Archive for the ‘Uncategorized’ Category

What Is The Bodybuilder’s Approach?

Saturday, February 9th, 2008

Why do body builders manage to make such rippled abs when most of us ordinary folk cannot even properly reduce our potbellies? Do they exercise all the time? And if so, what kinds of exercises? Do they stick to some kind of wonder diet? These are definitely the questions that arise in our minds whenever we see any bodybuilder without their shirt on. Everybody wants to have six packs like that, the only problem is how! Most methods to acquire them just seem to fall flat, and the fat just stays put.

Now, it is important to understand that bodybuilders are also human beings; they have the same fat issues as we have. Only that they fight them in a very different manner. Have you ever got trained in karate or judo? No I am not digressing from the point. There is a close relation. When you get trained for these martial arts, your instructor will most probably have told you that when you attack an opponent, you must not counter their blows. On the contrary, you must work with the force they are exerting. So, if they are trying to exert a force on you, you add your own force in that very same direction also. As a result, the opponent is thrown off in the direction of that force. Work with the opposition, not against it that’s the motto. With the bodybuilder’s approach to burn the fat, the same approach exists.

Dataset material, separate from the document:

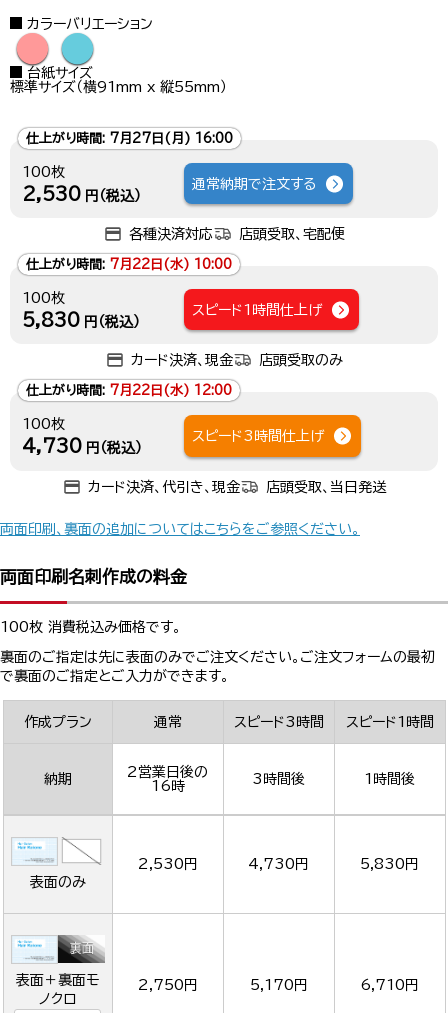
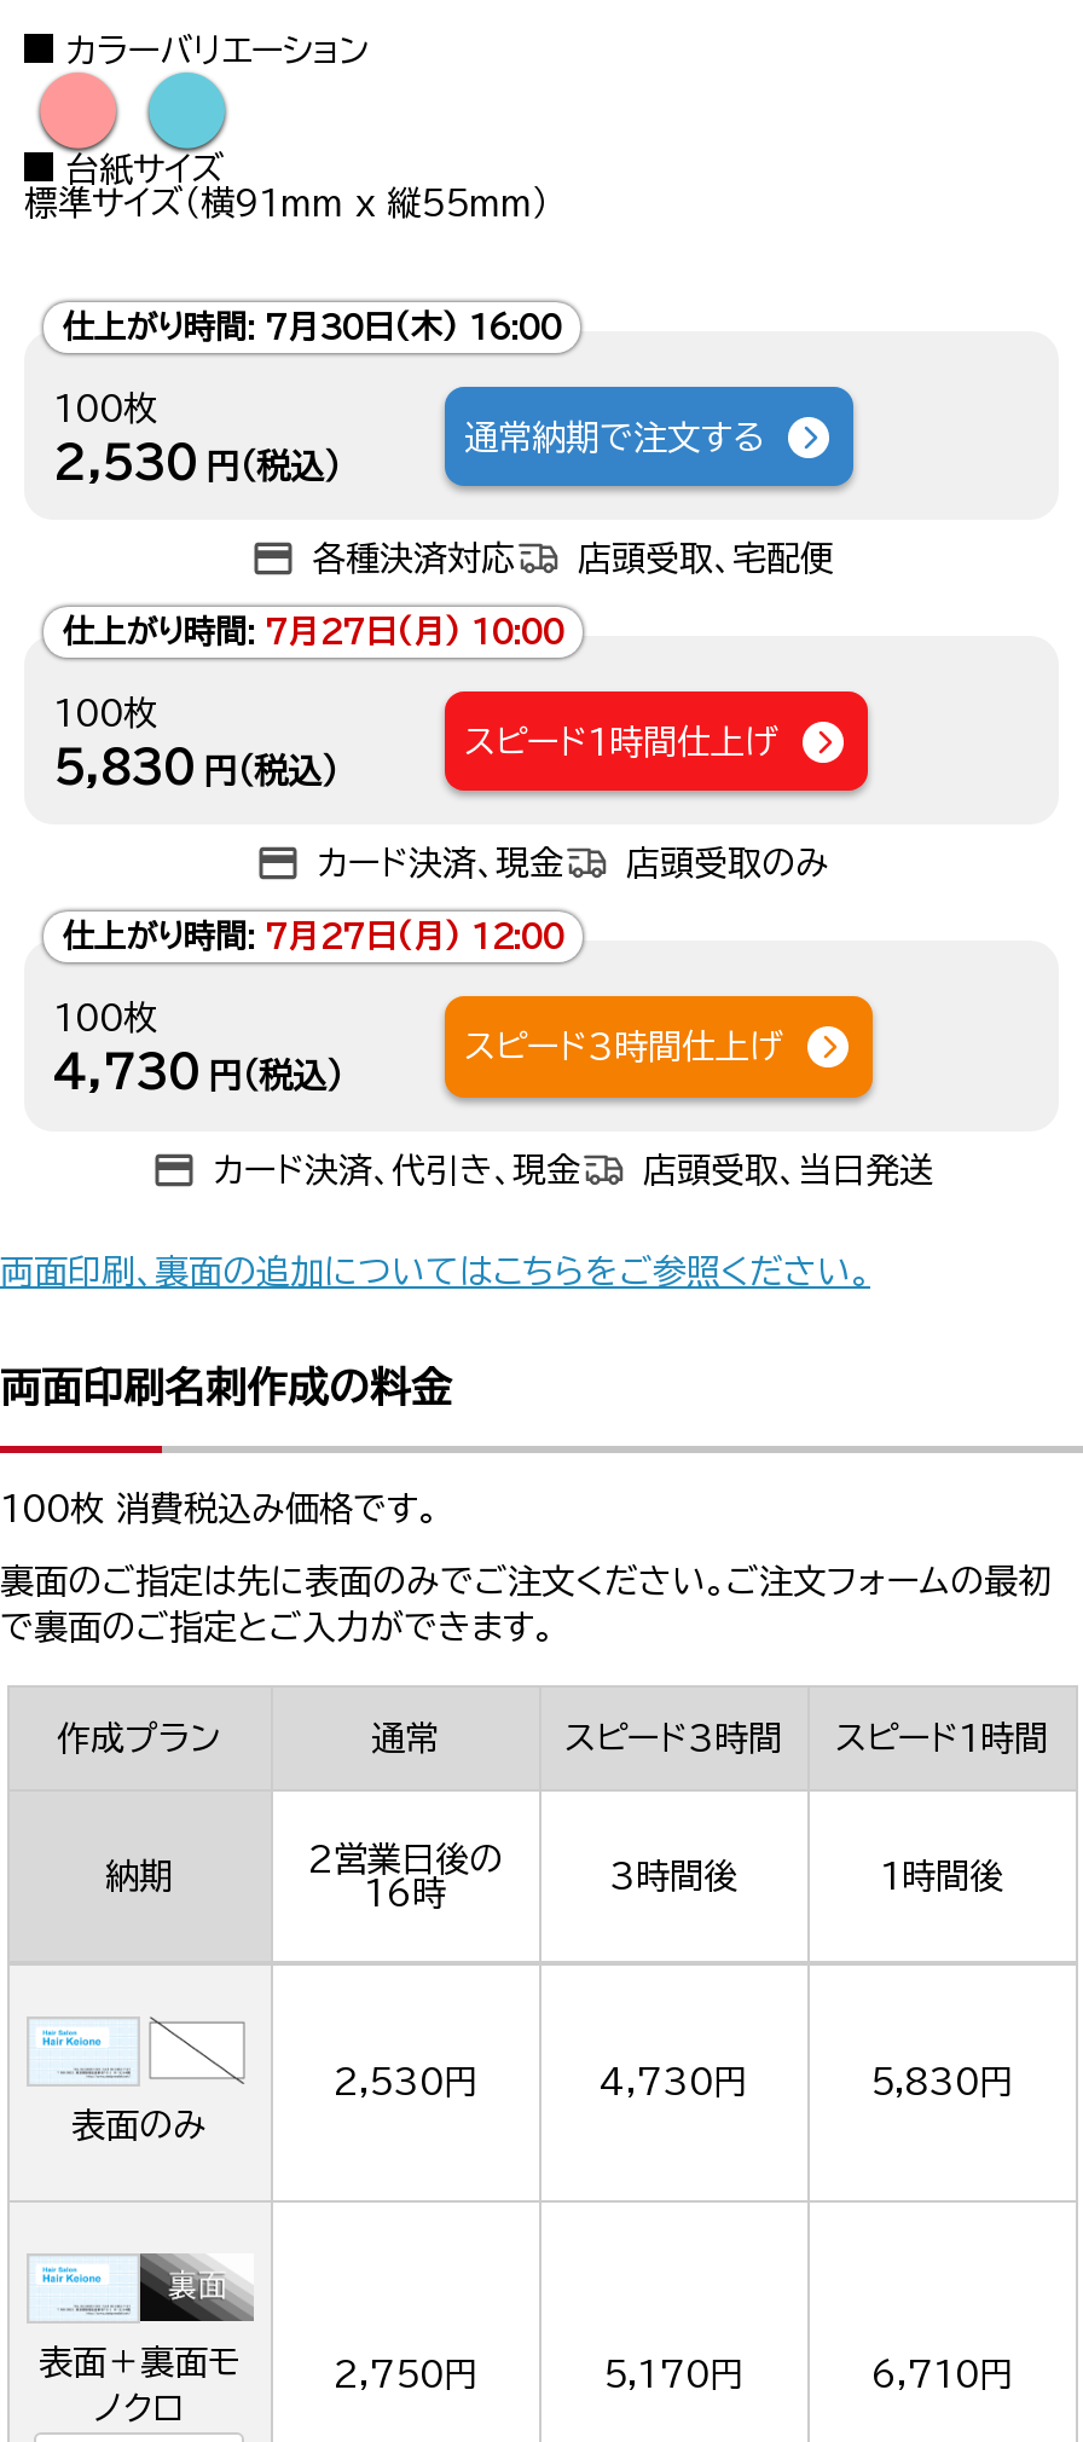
[26,132,233,145] 仕上がり時間: 7月27日(月) 16:00 -> [63,312,561,344] 仕上がり時間: 7月30日(木) 16:00
[26,258,232,271] 仕上がり時間: 7月22日(水) 10:00 -> [63,617,563,649] 仕上がり時間: 7月27日(月) 10:00
[26,384,232,398] 仕上がり時間: 7月22日(水) 12:00 -> [63,922,563,954] 仕上がり時間: 7月27日(月) 12:00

Our body is quite mechanical when it comes to the basic structure. It is a fruit of thousands of years of evolution. It is not simple to make it think otherwise in just a single lifetime that we have. That is why, instead of going against the body, you must work with it.

What I am getting at is this, instead of drastically eliminating on your diet, you must supplement it with good exercise, a good lifestyle and many other little things that bodybuilders do. This way, you will not be depriving your body of anything. You are reducing the fat in it that your body is used to, but at the same time, you are increasing the strength of the body. That is what bodybuilders do. They fat burning exercises, but at the same time they feed the muscle. This ensures that their body gets strong enough to survive in its lean mean form. That is the ‘burn the fat feed the muscle’ approach of the bodybuilders. Though very drastic, it is the method that always works. So stop ogling at the abdomens of the bodybuilders. You can get the same, if you put in a year’s effort. Are you game?

Sean advises people on the right Burn The Fat technique, the only one that ever works. You can read more about it here: http://www.burnthefatfeedthemusclereviews.com

Strength Training At Home

Saturday, February 9th, 2008

If you’re looking to get in shape, or tone up those loose muscles, one of the best ways to achieve your goal is through strength training. The beauty of strength training is that you can see results very quickly, and you can also begin your programme of training in your own home, with very minimal resources and a couple of spare hours in the week. In this article we’ll look at some of the key ways you can train your body to tone up and get in shape in no time to leave you looking and feeling great.

Before you begin any course of exercise or training, it is essential that you take into account your current medical health, and any underlying conditions which you may be suffering from. Take the time to visit your doctor, and ask for a general health check. He should be able to advise you on the best types of exercise for your body and health, and should be able to recommend a suitable course of action. Of course seeing a doctor regularly is a good idea anyway, but it is utterly essential when it comes to embarking on a programme of strength training.

Strength training might carry connotations of muscle men and women, but this isn’t the whole picture. In fact, strength training can just be used to tone up and keep fit, and it is an excellent way of doing so. One of the first exercises you can do in your own home is the crunch. Lie flat on your back and bend your knees. Bending at the waist, sit up until you feel the muscles in your abdomen ‘crunching’ and then release. Repeat this process for 10 reps three times a day to see quick results. If you find this is too painful on your back, you can always lie on a bed, although take care not to bounce your way up, or to establish a rhythm. Another great exercise at home is the push up.

Lie face down on the floor and use your hands and arms to support your upper body. Extend your legs fully and rest on your toes. Lower and raise yourself steadily to strengthen the arms and stomach muscles. Alternatively, kneel with your legs, for a push that is less of a strain, and easier to pull off. Again with regular repetition, you’ll feel the difference in no time.